Monday, September 27, 2010

Teach me, O' Lord.

I'm wondering how to not talk about people at work.

Every day I ride in my car on my way in and I pray the same prayer, "Lord, please help me not to gossip and keep my thoughts to myself. Please help me not to talk about anyone and keep my comments inside. Help me resist the temptation to not do it." And eevvrry day, I do it. I talk about people. I'm aware of what I'm doing and sometimes I do stop myself, even if for a brief moment, to not say one big, grandios, thing I was going to say. But I'm wondering, how do I totally and fully commit myself to doing this every day?

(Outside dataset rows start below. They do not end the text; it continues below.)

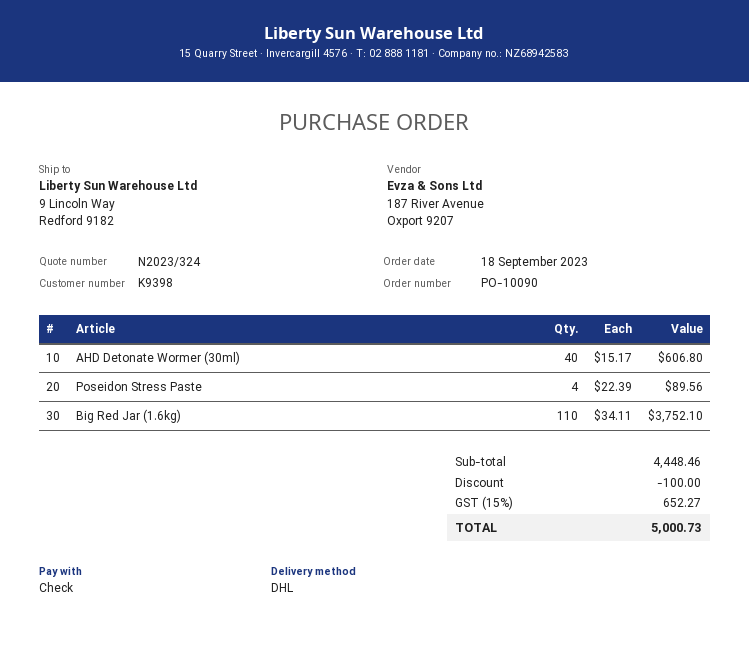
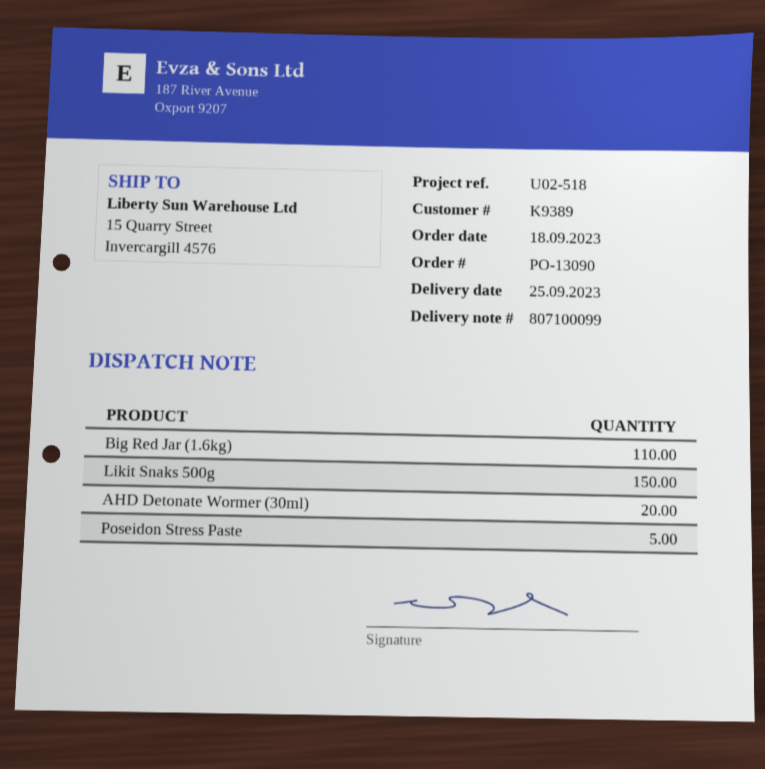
order number: PO-10090 -> PO-13090
customer number: K9398 -> K9389
ship to: 9 Lincoln Way, Redford 9182 -> 15 Quarry Street, Invercargill 4576
AHD Detonate Wormer (30ml): 40 -> 20
Poseidon Stress Paste: 4 -> 5
Likit Snaks 500g: none -> 150

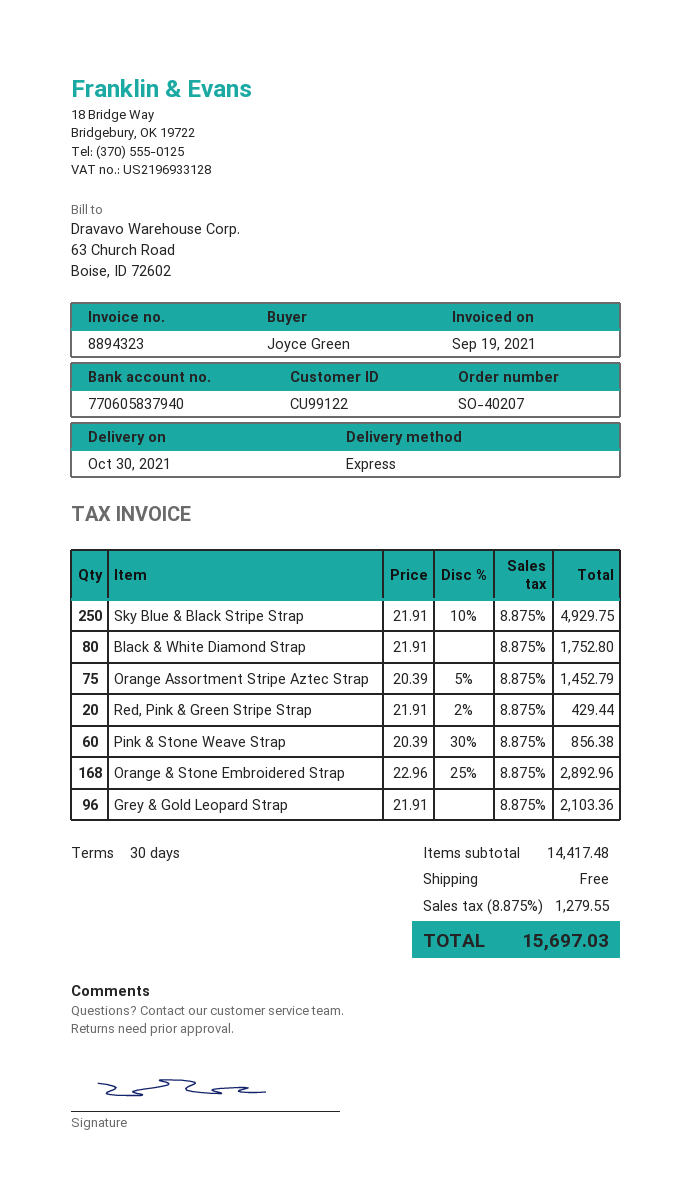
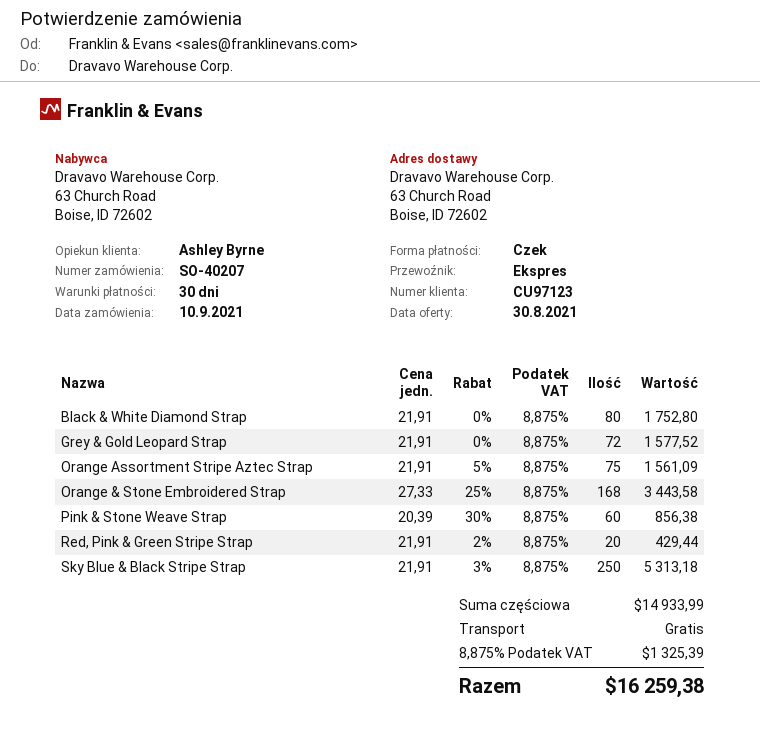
customer number: CU99122 -> CU97123
Sky Blue & Black Stripe Strap: 250 x 21.91 - 10% = 4929.75 -> 250 x 21.91 - 3% = 5313.18
Orange Assortment Stripe Aztec Strap: 75 x 20.39 - 5% = 1452.79 -> 75 x 21.91 - 5% = 1561.09
Orange & Stone Embroidered Strap: 168 x 22.96 - 25% = 2892.96 -> 168 x 27.33 - 25% = 3443.58
Grey & Gold Leopard Strap: 96 x 21.91 = 2103.36 -> 72 x 21.91 = 1577.52
subtotal: 14417.48 -> 14933.99
tax: 8.875% = 1279.55 -> 8.875% = 1325.39
total: 15697.03 -> 16259.38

One of my friend's from Huthwaite used to do this so seemingly easily. She never talked about people, and when she did, it was always relayed with emotion that lead you to know that she didn't want her name labeled on anything bad. Why can't I be more like that? For some reason, I have an extremely hard time NOT divulging information, especially when it's something good and when it's something that will make me feel good when I say it. I regretfully admit it.

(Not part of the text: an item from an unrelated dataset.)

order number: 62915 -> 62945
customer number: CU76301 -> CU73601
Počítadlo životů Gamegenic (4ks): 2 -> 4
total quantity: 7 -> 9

But we all know those thoughts and feelings and words are fleeting. So fleeting that the moment they're uttered out of my mouth, I regret them and am convicted. There is no good, ever, that comes of talking about anyone or anything that is not of Him. I am no saint and will never be, by far. But I have to keep trying, keep pressing in, to do better and to try harder.

God loves the sinners and he loves the strugglers. Why can't I, too, uncover the relentless will of the hurting man and relate to the depth of what lies in his heart rather than strike his soul with another hurtful word? In the midst of my pain and stress and despair of my mundane routines I hunger for an outlet of my outright verbose and gregarious explosions. But rather than release them to another hurting soul, I should rather release them to the Spirit who will make me whole again.

Teach me, O' Lord.

1 comment:

  1. "He loves the sinners and he loves the strugglers." I love that.